• Exercise aim:
Return all lines from the entries below in which the word "flex" is present.
** Records provided follows **
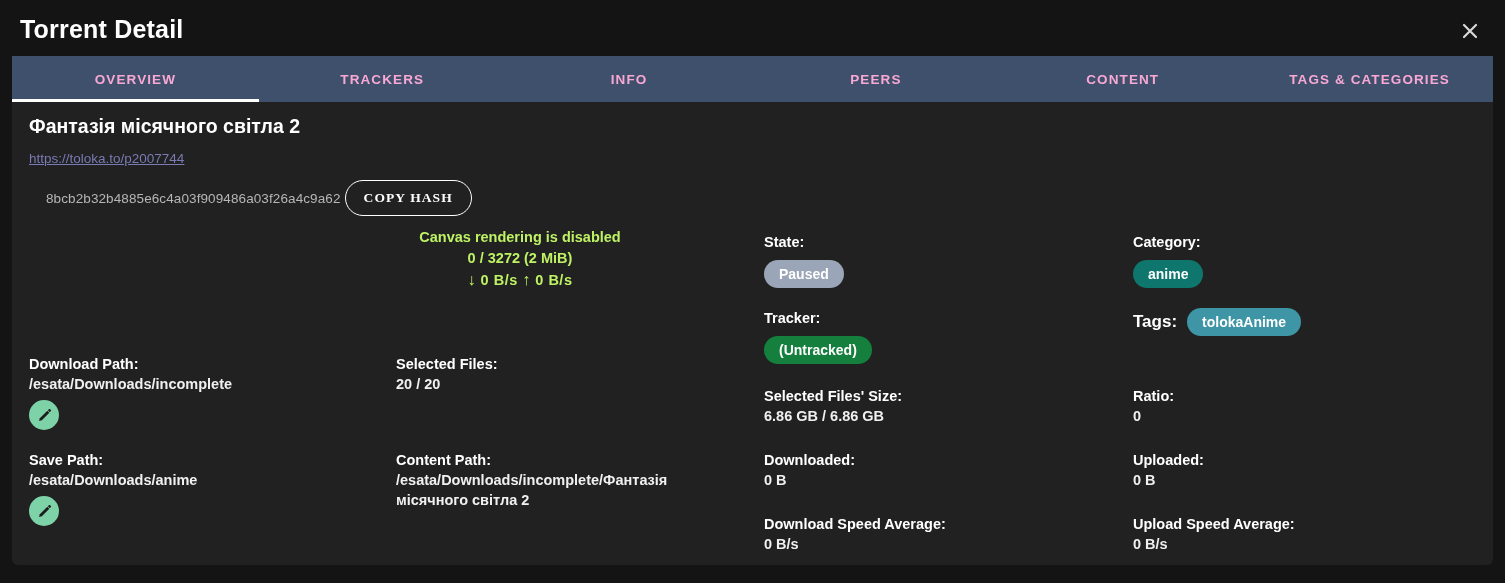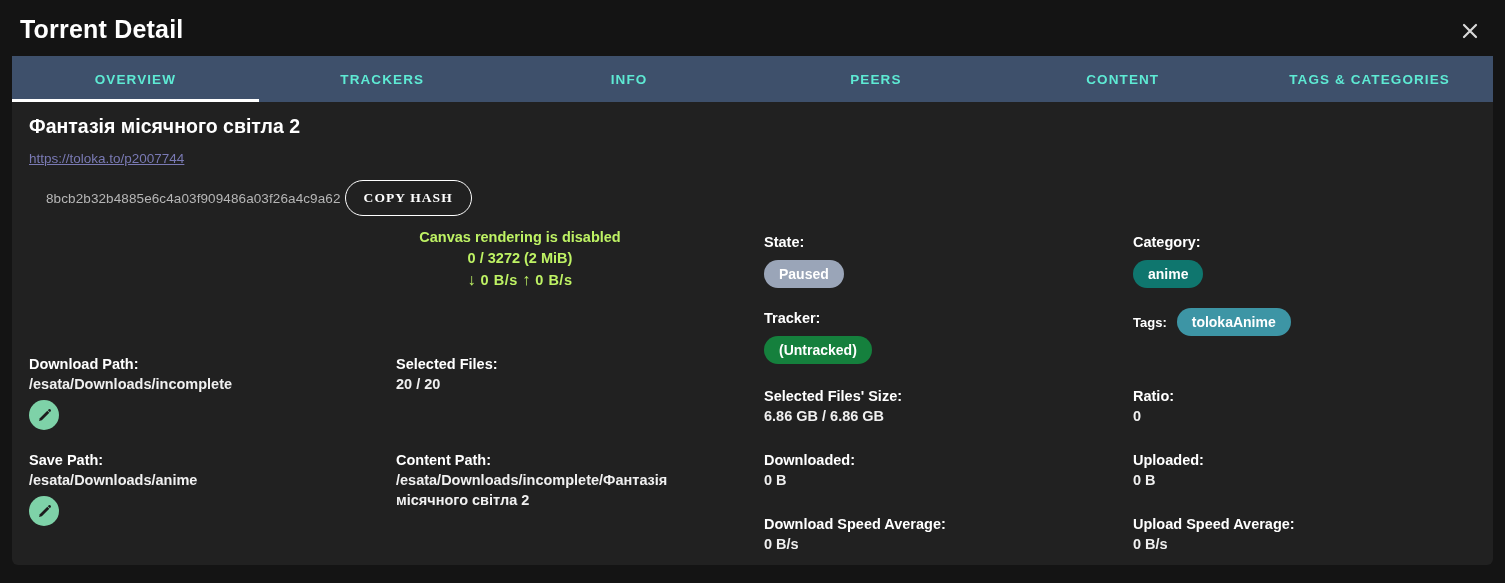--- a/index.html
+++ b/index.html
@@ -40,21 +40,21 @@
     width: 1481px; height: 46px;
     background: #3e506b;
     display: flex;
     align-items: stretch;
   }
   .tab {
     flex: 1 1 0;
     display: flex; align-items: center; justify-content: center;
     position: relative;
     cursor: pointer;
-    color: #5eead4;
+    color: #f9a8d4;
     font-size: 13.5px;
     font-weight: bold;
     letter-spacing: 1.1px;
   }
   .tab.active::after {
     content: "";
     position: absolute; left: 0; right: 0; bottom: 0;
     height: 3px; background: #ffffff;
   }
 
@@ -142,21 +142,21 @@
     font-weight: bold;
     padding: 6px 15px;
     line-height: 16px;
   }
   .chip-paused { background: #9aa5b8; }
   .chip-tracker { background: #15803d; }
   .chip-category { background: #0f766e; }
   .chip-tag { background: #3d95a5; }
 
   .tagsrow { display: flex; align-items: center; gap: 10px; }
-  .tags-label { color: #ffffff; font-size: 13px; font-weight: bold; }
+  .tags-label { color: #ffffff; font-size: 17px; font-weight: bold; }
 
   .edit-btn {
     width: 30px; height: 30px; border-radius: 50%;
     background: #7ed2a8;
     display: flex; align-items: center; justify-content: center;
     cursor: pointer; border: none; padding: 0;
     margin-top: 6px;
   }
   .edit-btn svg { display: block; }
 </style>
** End of Records provided **
• Answer section:
     display: flex;
     flex: 1 1 0;
     display: flex; align-items: center; justify-content: center;
   .tagsrow { display: flex; align-items: center; gap: 10px; }
     display: flex; align-items: center; justify-content: center;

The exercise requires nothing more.